Background: I'm working in C (and very C-ish C ) on Linux. The parent process has an open file descriptor that it writes data to in a "sectioned" format. The child process uses it for this same purpose. As long as the child process is running, it is guaranteed that the parent will not attempt to write more data to its copy of the file descriptor. The child exits, the parent waits for it, and then it writes more data to the file.

It appears to be working correctly, but I'm still suspicious of it. Do I need to re-seek to the end in the parent? Are there any synchronization issues I need to handle?

CodePudding user response:

File descriptors come from Unix in general, and Linux in particular, and a lot of the behaviour is standardized by POSIX. You say that the parent and child processes share the same file descriptor. That's not possible; file descriptors are specific to one process.

Suppose the parent opens a file (assume the file descriptor is 3) and therefore there is also a new open file description; then the parent process forks. After the fork, each process has a separate file descriptor (but they're both using file descriptor 3), but they share the same open file description. Yes: 'open file descriptors' and 'open file descriptions' are different! Every open file descriptor has an open file description, but a single open file description can be associated with many open file descriptors, and those descriptors need not all be associated with the same process.

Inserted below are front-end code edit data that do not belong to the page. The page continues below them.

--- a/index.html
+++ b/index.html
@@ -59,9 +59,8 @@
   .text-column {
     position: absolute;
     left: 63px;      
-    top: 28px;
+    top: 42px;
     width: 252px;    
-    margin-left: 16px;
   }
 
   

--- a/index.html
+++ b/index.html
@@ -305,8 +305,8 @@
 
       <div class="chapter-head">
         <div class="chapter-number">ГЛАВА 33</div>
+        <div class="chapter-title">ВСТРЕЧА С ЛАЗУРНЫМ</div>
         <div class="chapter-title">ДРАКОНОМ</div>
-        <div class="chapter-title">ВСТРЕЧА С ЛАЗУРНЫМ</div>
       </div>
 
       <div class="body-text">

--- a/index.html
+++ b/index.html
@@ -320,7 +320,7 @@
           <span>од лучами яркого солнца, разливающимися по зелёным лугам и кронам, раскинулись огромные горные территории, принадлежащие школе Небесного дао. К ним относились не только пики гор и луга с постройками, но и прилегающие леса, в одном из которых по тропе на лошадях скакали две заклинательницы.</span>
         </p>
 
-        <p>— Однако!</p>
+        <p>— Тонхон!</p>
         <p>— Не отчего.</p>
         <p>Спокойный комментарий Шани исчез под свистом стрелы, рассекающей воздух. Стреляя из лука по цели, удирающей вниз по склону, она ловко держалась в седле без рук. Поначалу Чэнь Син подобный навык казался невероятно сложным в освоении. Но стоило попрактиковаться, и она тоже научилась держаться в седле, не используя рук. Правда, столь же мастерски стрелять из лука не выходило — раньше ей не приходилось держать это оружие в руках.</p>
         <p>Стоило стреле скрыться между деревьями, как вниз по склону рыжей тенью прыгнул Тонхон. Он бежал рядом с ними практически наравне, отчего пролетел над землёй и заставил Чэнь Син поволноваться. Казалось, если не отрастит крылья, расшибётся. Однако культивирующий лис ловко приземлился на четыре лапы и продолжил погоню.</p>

One of the critical bits of data in the open file description is the current position (for reading or writing — writing is what matters here). Consequently, when the child writes, the current position moves for both the parent and the child. Therefore, whenever the parent does write, it writes after the location where the child finished writing.

What you are seeing is guaranteed. At least under the circumstances where the parent opens the file and forks.

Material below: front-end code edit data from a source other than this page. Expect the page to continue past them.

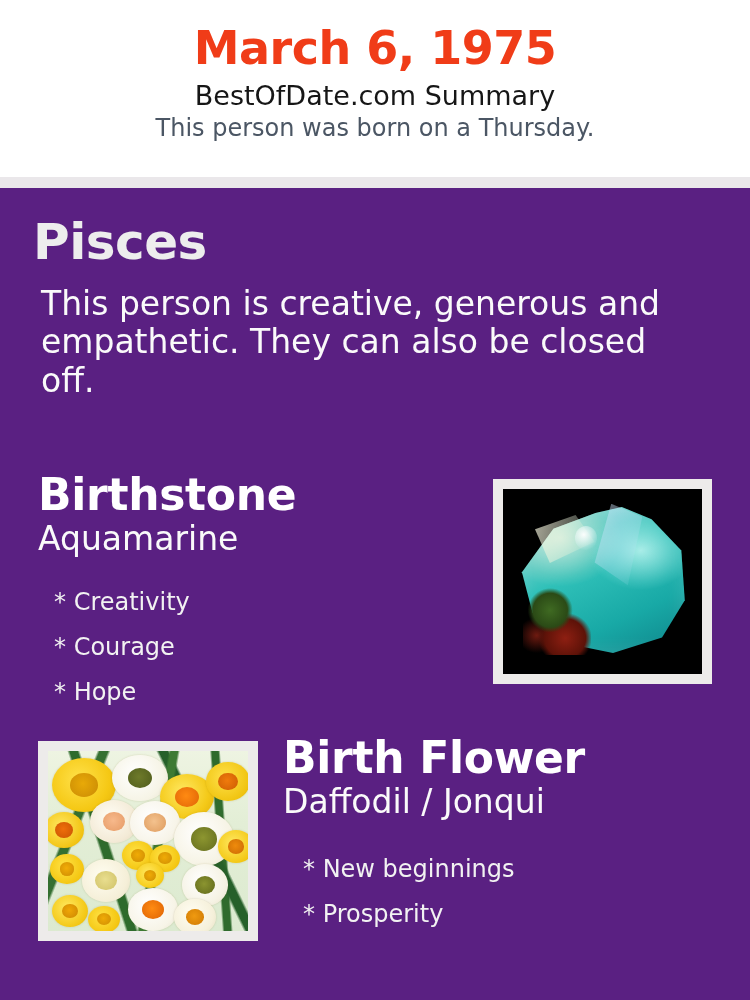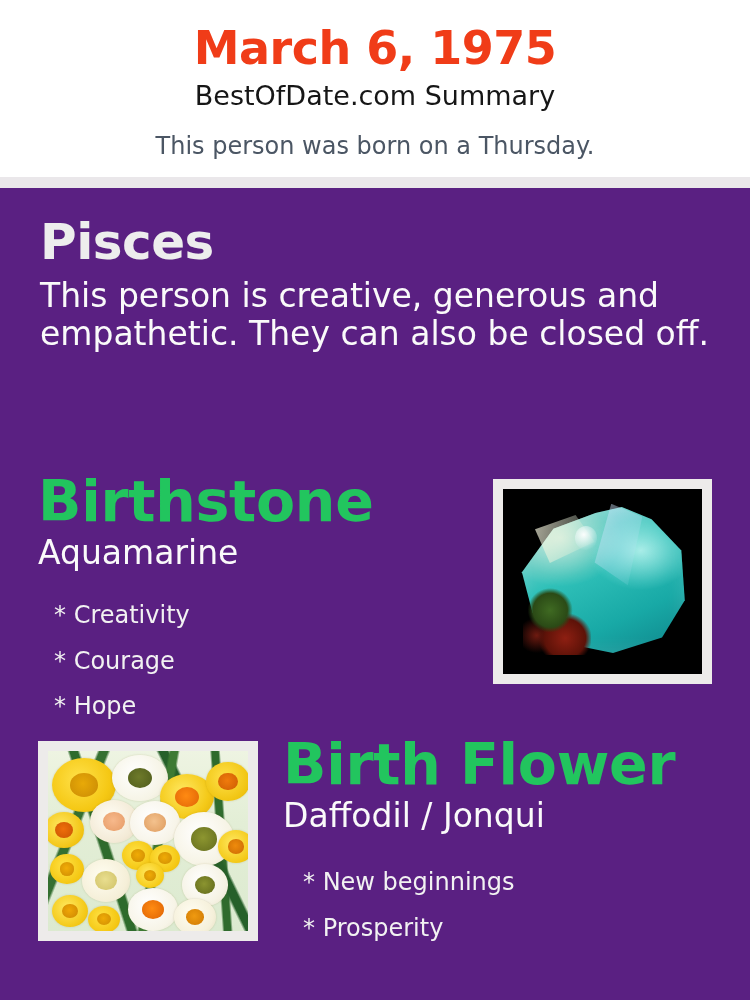--- a/index.html
+++ b/index.html
@@ -48,7 +48,7 @@
     line-height: 1.15;
   }
   .header-weekday {
-    margin: 18px;
+    margin: 0;
     padding-top: 4px;
     font-size: 24px;
     font-weight: 400;

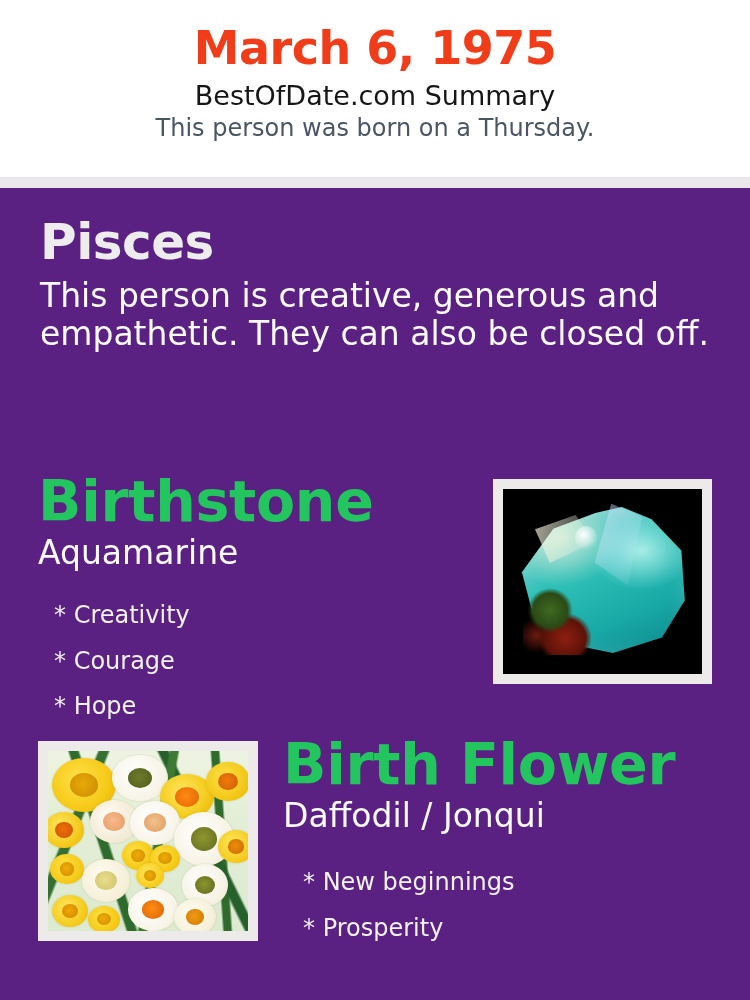--- a/index.html
+++ b/index.html
@@ -75,7 +75,7 @@
   
   .zodiac {
     position: absolute;
-    left: 40px; top: 28px;
+    left: 33px; top: 28px;
     width: 680px;
   }
   .zodiac-name {

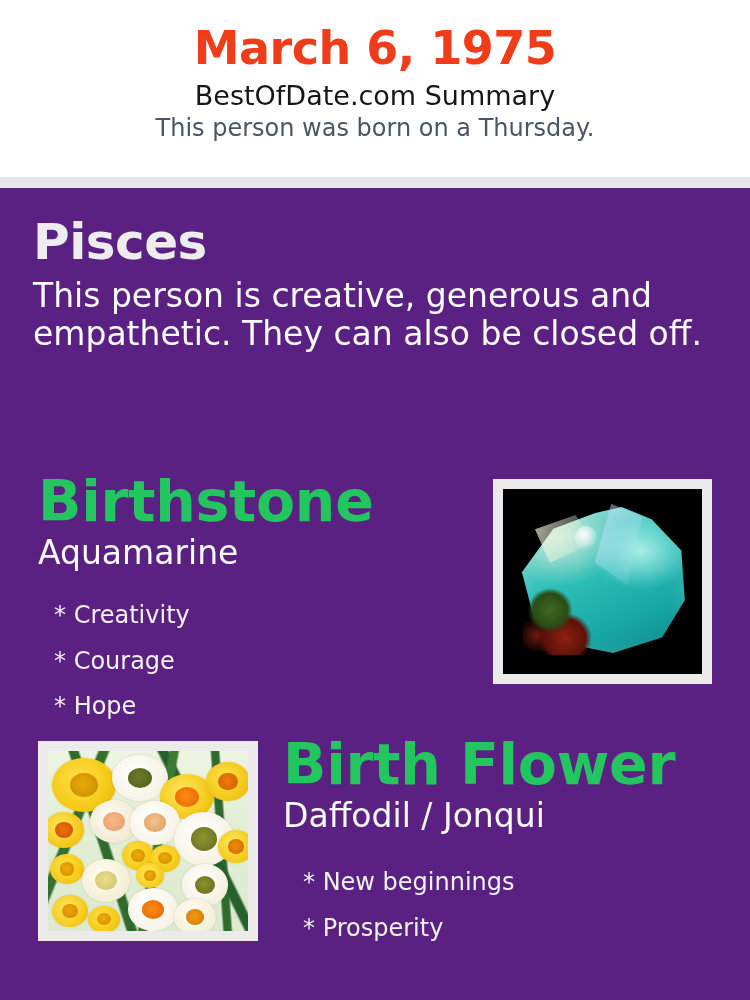--- a/index.html
+++ b/index.html
@@ -87,7 +87,7 @@
     letter-spacing: -0.5px;
   }
   .zodiac-desc {
-    margin: 0;
+    margin: 8px;
     padding-top: 8px;
     font-size: 33px;
     font-weight: 400;

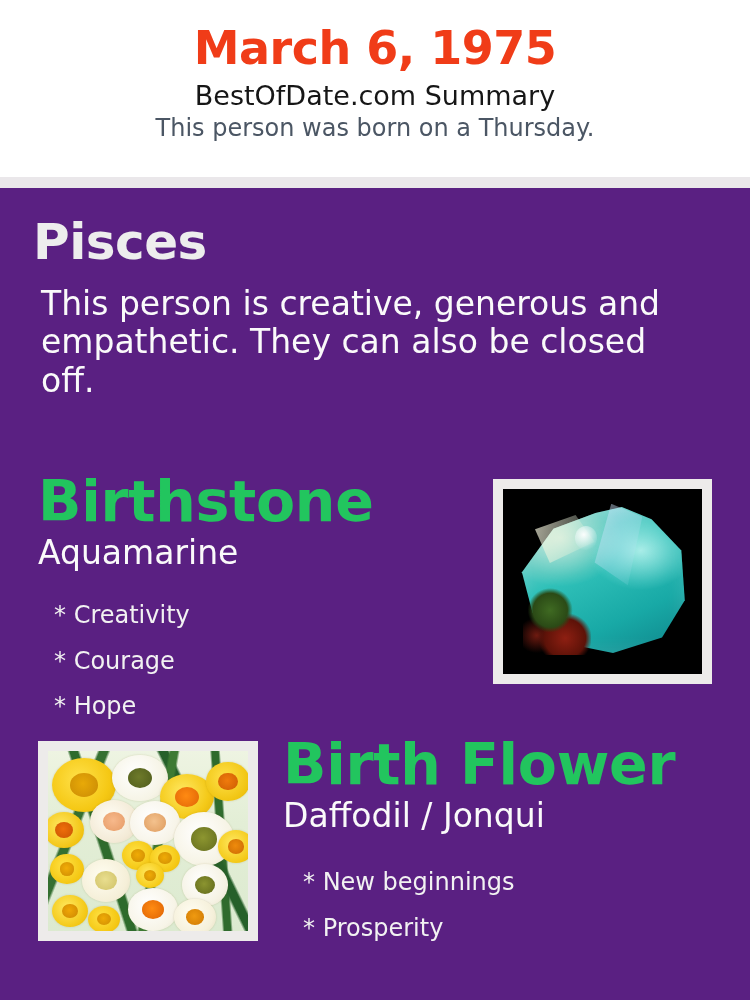--- a/index.html
+++ b/index.html
@@ -104,9 +104,9 @@
   }
   .section-heading {
     margin: 0;
-    font-size: 57px;
+    font-size: 44px;
     font-weight: 700;
-    color: #22c55e;
+    color: #ffffff;
     line-height: 1.05;
     letter-spacing: -0.3px;
   }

Note that in the scenario discussed, the O_APPEND flag was not needed or relevant. However, if you are worried about it, you could open the file with the O_APPEND flag, and then each normal write (not written via pwrite()) will write the data at the current end of the file. This will work even if the two processes do not share the same open file description.

POSIX specification:

CodePudding user response:

If you are talking about POSIX file descriptors, then each write call to a file descriptor is atomic and affects the underlying kernel resource object indepently of what other processes might do with file descriptors that refer to the same object. If two processes do write at approximately the same time, the operations will get ordered by the kernel with one happening completely (though it might write less data than requested) and then the other happening.

In your case, it sounds like you are synchronizing such that you know all parent writes happen either before the child has started (before fork) or after it has completed (after wait), which guarentees the ordering of the write calls.